Then we have ENDLESS descriptions of the circus, and the tents in the circus, and the ground at the circus, all of the signs at the circus and on the individual tents, and the food at the circus, and the non-tent attractions at the circus, and everything you can imagine at a circus and even 50 things you can't. And let's not stop at one example, or two examples, let's have ALL of the examples. If there's 12 chimes on the CLOCK during the lighting of the bonfire and each corresponds to an arrow fired into the cauldron where the fire will soon be lit, we have to have every last one of them described, in detail, with the seconds leading up to the first chime spelled out too (DRAW, NOTCH, PULL....RELEASE!). Described to the point of brainmush, in fact. Perhaps Erin Morgenstern thinks she's the only person on the planet with any imagination, because her descriptions left absolutely nothing for anyone else to imagine.

Oh, no, I take that back. We get to imagine all the stuff she DIDN'T describe to death... or even bother to include. You know, like the plot. Or the magical education specifics. Or the moves in the OH SO IMPORTANT Challenge (capital C) that is apparently, supposedly, the point of this book's and the circus's existence. We are allowed to imagine that stuff, because, though we're told that they exist, THESE things are apparently not even important enough to warrant any explanation at all. Not when we have super vital things like CLOCKS to describe and hint at incessantly!

Speaking of the Challenge-slash-Duel-slash-Competition thing... Could it have possibly been more lame?

"The first move has occurred. The earth shook and I felt a disturbance in the Force!"
"What was the move? What does it mean? What happens now? Does this mean this story is going to actually start soon?"
"Hmm? What move? OH, hey! Wanna see my dress? Let me describe it to you!..."
"FML. I can't even. I just.... Can't."

And that's the duel, until the point when *gasp* THIRTY YEARS AFTER BEING BOUND TO THE CHALLENGE, they find out what the fucking stakes are... and then they do (wait for it...)

Nothing. The universe does all the work and these two "main characters" just get moved around like chess pieces. Only chess pieces have a purpose, unlike Marco and Celia.

Moving on... I hated the way the story jumped around in time. And I REALLY REALLY hated the lapses into 2nd person narrative to take me inside the circus. I don't like circuses, and especially don't like magical, whimsical circuses of dreams (imagine me saying that with as much disgusted sarcasm as possible). I don't give two craps about the endless tedium tents of the circus, so those parts were boring as hell for me.

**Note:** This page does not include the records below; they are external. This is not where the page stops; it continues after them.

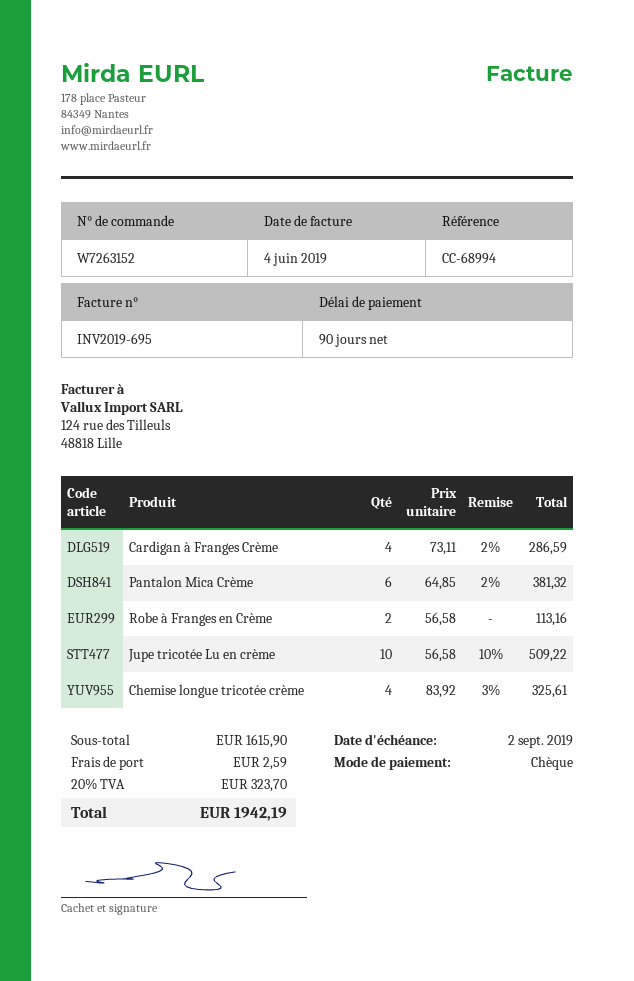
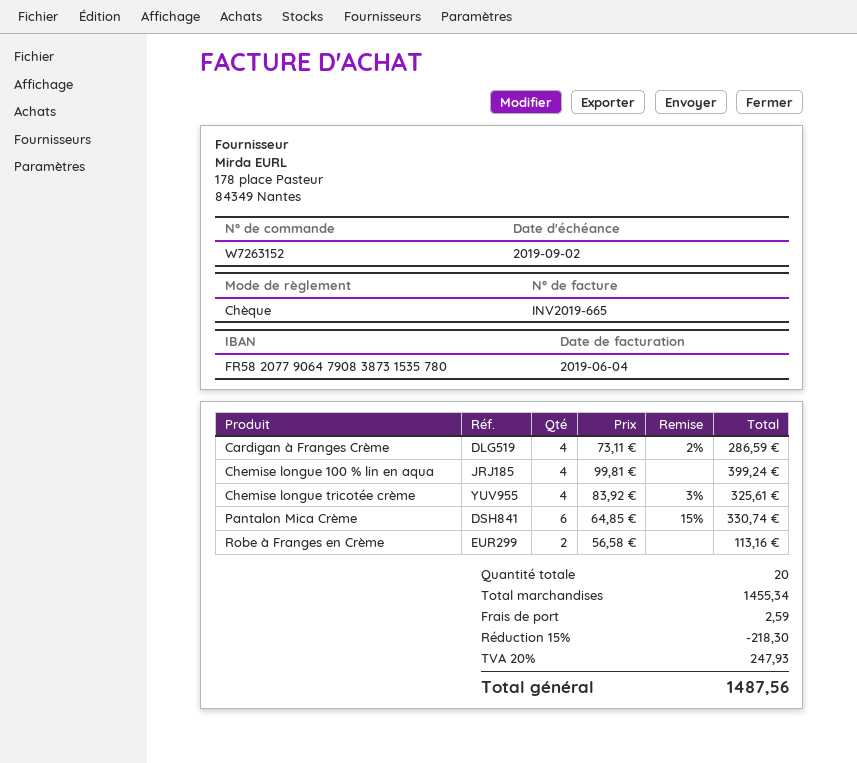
invoice number: INV2019-695 -> INV2019-665
Pantalon Mica Crème: 6 x 64.85 - 2% = 381.32 -> 6 x 64.85 - 15% = 330.74
Jupe tricotée Lu en crème: 10 x 56.58 - 10% = 509.22 -> none
Chemise longue 100 % lin en aqua: none -> 4 x 99.81 = 399.24
subtotal: 1615.90 -> 1455.34
discount: none -> 15% = 218.30
tax: 20% = 323.70 -> 20% = 247.93
total: 1942.19 -> 1487.56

I would also love to know how a pregnant woman in the late 19th, early 20th century would know that she's having twin babies, specifically. There was no sonograms back then, no ultrasounds to show Mom and Dad their little bun(s) in the oven, so short of X-ray vision, or some sort of precognition (which seems more likely), there's no way that anyone could have known. But no explanation is given for that little tidbit. We're just supposed to say, "OK then!" and let our eyes glaze over with the next 15 or 20 mentions of clocks, I guess.

And then there's Jim Dale, who read the audio. I just can't stand him. I just can't. His voice and reading style make me angry. I hate when readers have to do the voices and can't let characters speak for themselves. He gave these characters voices that completely clashed with my impressions of them, and it was distracting. Not that any of the characters were truly remarkable on their own, but I'd rather them be unremarkable than memorable for being a distraction from their own story.

But, speaking of characters, I didn't care about any of them. At all. Literally. I couldn't have cared less if an enormous sinkhole opened up and swallowed up the entire circus. No big loss. None of the characters were real enough for me to care about. Oh, we're told all about their personalities and whatnot, but for all Morgenstern's showing of everything else, her characterization leaves quite a lot to be desired.
Marco apparently thinks it's OK to lead on his girlfriend for years, while cheating on her RIGHT UNDER HER NOSE... but that's OK, because he just erases those memories. No harm, no foul!

Celia is just a Mary Sue. I actually forgot that "the illusionist" was her sometimes, because both could have been anyone. There's absolutely nothing interesting about her at all. Her magical abilities aren't a substitution for personality, you know.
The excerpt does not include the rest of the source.